Siena

Presunta violenza sessuale a Chianciano, la Procura respinge le accuse sull’inosservanza del codice rosso: “Misure cautelari non necessarie”

Sul caso della presunta violenza all’atleta uzbeka a Chianciano Terme la procura di Siena “respinge fermamente le accuse di inerzia pubblicamente mosse ed in particolare di inosservanza” della misura del codice rosso.

A dirlo, in un comunicato, è il procuratore capo Andrea Boni che ha dato la sua versione dei fatti su quanto sarebbe accaduto lo scorso agosto

Lo scorso 5 agosto, si legge nella nota, venivano sequestrati i cellulari degli indagati e prese le testimonianze di otto persone, sei italiani e due tedeschi. “La stessa polizia giudiziaria provvedeva a verificare l’eventuale esistenza di telecamere di videosorveglianza ed estrapolava immagini utili alle indagini provenienti dal sistema di sicurezza pubblico”, recita il testo. Tutto è accaduto dopo che i carabinieri di Chianciano hanno raccolto la testimonianza.

Lo stesso giorno il magistrato titolare del procedimento Serena Menicucci ha provvisto “alla tempestiva iscrizione del fascicolo ipotizzando, a carico di due soggetti maggiorenni”. L’ipotesi di reato formulata è violenza sessuale. Il 9 agosto “la presunta persona offesa veniva sentita a sommarie informazioni testimoniali con l’ausilio di un interprete e di un’esperta in psicologia”. Il 10 agosto invece la squadra mobile di Roma ha sequestrato il telefono della giovane. Il 27 febbraio, dopo tutta una serie di verifiche da parte dei magistrati e la chiusura delle indagini da parte dell’autorità inquirente, è stata depositata la richiesta di incidente probatorio.

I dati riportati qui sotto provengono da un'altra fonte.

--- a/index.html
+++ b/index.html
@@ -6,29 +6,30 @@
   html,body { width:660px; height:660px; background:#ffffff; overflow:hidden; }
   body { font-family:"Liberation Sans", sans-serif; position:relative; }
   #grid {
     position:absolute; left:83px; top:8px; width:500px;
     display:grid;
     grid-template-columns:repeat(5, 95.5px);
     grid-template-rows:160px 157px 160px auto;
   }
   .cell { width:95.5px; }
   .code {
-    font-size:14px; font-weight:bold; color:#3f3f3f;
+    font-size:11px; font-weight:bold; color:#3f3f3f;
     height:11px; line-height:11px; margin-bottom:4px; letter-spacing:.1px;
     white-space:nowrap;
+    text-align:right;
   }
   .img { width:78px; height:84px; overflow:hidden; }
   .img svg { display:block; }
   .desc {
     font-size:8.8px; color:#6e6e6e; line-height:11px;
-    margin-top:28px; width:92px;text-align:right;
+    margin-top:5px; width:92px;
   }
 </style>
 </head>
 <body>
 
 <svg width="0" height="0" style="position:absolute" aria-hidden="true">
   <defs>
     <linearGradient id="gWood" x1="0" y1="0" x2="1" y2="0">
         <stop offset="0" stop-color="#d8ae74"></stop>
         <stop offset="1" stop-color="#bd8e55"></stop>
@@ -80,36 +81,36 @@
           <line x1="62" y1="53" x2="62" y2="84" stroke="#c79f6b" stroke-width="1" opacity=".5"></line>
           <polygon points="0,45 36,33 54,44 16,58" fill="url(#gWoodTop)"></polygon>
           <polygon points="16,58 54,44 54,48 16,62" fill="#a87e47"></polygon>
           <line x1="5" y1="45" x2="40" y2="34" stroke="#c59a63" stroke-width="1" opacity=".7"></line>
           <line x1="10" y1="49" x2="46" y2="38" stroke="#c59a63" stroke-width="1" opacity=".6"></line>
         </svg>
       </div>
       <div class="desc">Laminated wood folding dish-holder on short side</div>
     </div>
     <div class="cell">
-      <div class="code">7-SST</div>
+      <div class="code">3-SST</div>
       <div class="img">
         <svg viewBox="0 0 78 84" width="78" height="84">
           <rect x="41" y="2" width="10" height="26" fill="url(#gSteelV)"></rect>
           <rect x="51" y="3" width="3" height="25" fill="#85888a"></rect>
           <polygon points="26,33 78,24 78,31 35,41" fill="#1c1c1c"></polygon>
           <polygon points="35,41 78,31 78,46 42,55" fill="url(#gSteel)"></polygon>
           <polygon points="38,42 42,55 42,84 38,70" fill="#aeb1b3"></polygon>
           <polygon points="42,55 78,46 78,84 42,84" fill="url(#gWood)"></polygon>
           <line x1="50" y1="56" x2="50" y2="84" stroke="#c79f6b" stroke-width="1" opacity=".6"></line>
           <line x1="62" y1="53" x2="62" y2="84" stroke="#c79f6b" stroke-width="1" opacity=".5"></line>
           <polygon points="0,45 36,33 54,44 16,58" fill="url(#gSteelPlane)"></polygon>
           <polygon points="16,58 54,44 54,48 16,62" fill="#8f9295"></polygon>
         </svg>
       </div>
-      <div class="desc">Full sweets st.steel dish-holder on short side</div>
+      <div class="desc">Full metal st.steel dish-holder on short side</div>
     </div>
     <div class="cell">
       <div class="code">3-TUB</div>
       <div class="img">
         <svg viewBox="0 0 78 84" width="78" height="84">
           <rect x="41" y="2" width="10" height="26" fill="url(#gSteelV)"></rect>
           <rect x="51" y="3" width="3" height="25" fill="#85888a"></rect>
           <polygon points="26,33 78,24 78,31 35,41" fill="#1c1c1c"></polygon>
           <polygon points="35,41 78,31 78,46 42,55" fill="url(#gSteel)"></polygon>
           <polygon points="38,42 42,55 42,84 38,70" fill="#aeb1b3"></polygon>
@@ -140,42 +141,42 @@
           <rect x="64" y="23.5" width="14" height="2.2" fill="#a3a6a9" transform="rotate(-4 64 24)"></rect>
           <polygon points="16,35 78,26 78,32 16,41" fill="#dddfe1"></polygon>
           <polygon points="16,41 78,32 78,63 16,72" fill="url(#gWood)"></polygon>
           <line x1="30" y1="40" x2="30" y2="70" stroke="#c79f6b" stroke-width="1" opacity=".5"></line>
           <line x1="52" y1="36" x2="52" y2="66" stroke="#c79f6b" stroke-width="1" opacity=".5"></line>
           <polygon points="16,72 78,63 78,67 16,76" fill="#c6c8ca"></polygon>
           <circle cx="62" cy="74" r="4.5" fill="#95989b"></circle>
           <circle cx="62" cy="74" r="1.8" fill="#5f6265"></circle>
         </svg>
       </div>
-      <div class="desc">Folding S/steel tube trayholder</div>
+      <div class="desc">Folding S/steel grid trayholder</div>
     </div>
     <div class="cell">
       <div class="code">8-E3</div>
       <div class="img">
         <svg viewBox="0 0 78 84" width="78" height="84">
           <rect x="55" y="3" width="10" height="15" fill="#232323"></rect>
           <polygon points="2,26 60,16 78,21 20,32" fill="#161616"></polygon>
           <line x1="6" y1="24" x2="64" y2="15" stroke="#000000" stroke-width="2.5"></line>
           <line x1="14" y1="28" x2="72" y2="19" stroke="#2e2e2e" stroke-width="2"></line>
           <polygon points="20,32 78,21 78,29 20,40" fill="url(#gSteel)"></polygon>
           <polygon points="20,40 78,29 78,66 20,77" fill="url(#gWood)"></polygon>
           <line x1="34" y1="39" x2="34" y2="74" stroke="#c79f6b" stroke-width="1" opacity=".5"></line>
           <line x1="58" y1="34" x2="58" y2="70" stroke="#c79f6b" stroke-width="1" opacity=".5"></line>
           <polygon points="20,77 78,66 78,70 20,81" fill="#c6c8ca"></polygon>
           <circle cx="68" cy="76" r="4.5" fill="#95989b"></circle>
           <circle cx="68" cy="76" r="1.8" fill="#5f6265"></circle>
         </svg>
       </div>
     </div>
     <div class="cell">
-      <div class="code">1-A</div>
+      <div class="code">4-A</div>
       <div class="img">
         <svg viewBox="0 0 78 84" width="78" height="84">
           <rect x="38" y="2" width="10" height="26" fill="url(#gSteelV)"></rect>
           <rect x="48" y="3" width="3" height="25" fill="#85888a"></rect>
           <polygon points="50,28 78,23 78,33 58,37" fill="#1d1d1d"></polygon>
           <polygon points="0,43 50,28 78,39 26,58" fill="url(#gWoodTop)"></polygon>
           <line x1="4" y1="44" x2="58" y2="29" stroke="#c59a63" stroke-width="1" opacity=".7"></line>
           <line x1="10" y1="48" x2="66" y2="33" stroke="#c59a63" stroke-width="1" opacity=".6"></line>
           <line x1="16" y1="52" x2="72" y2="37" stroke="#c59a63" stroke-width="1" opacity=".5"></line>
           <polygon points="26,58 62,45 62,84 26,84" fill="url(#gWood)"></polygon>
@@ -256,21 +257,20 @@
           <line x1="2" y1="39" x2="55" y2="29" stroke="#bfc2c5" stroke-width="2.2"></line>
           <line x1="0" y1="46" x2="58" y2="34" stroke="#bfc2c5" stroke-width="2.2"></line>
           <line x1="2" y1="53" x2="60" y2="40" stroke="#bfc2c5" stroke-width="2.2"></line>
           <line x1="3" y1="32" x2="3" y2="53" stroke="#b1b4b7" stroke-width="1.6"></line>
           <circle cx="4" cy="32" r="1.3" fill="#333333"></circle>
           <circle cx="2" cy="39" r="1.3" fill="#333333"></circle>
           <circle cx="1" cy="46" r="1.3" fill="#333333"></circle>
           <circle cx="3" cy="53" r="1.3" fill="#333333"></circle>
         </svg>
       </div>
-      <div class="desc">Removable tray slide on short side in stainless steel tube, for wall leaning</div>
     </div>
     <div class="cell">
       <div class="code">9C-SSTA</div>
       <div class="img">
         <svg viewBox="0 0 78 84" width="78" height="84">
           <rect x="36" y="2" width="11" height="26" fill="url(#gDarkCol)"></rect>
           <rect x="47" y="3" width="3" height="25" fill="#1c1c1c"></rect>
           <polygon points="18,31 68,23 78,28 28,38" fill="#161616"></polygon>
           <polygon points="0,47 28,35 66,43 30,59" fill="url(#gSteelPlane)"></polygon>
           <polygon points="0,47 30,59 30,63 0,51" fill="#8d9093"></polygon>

Quindi ci sono le precisazioni: “Spetta alla federazione ogni e qualsiasi competenza in ordine all’eventuale sospensione di attività sportiva di atleti e tesserati”. E poi Boni prosegue:  “La Procura della Repubblica, nel corso di tutte le indagini sino ad ora effettuate, ha valutato di non procedere con richiesta di applicazione di misura cautelare nei confronti degli indagati non ravvisandone i presupposti, decisione della quale se ne assume ogni responsabilità ed in relazione alla quale è pronta a dare ogni e qualsiasi spiegazione nelle opportune sedi”.

Le indagini preliminari, secondo i termini di legge, hanno una durata di 18 mesi.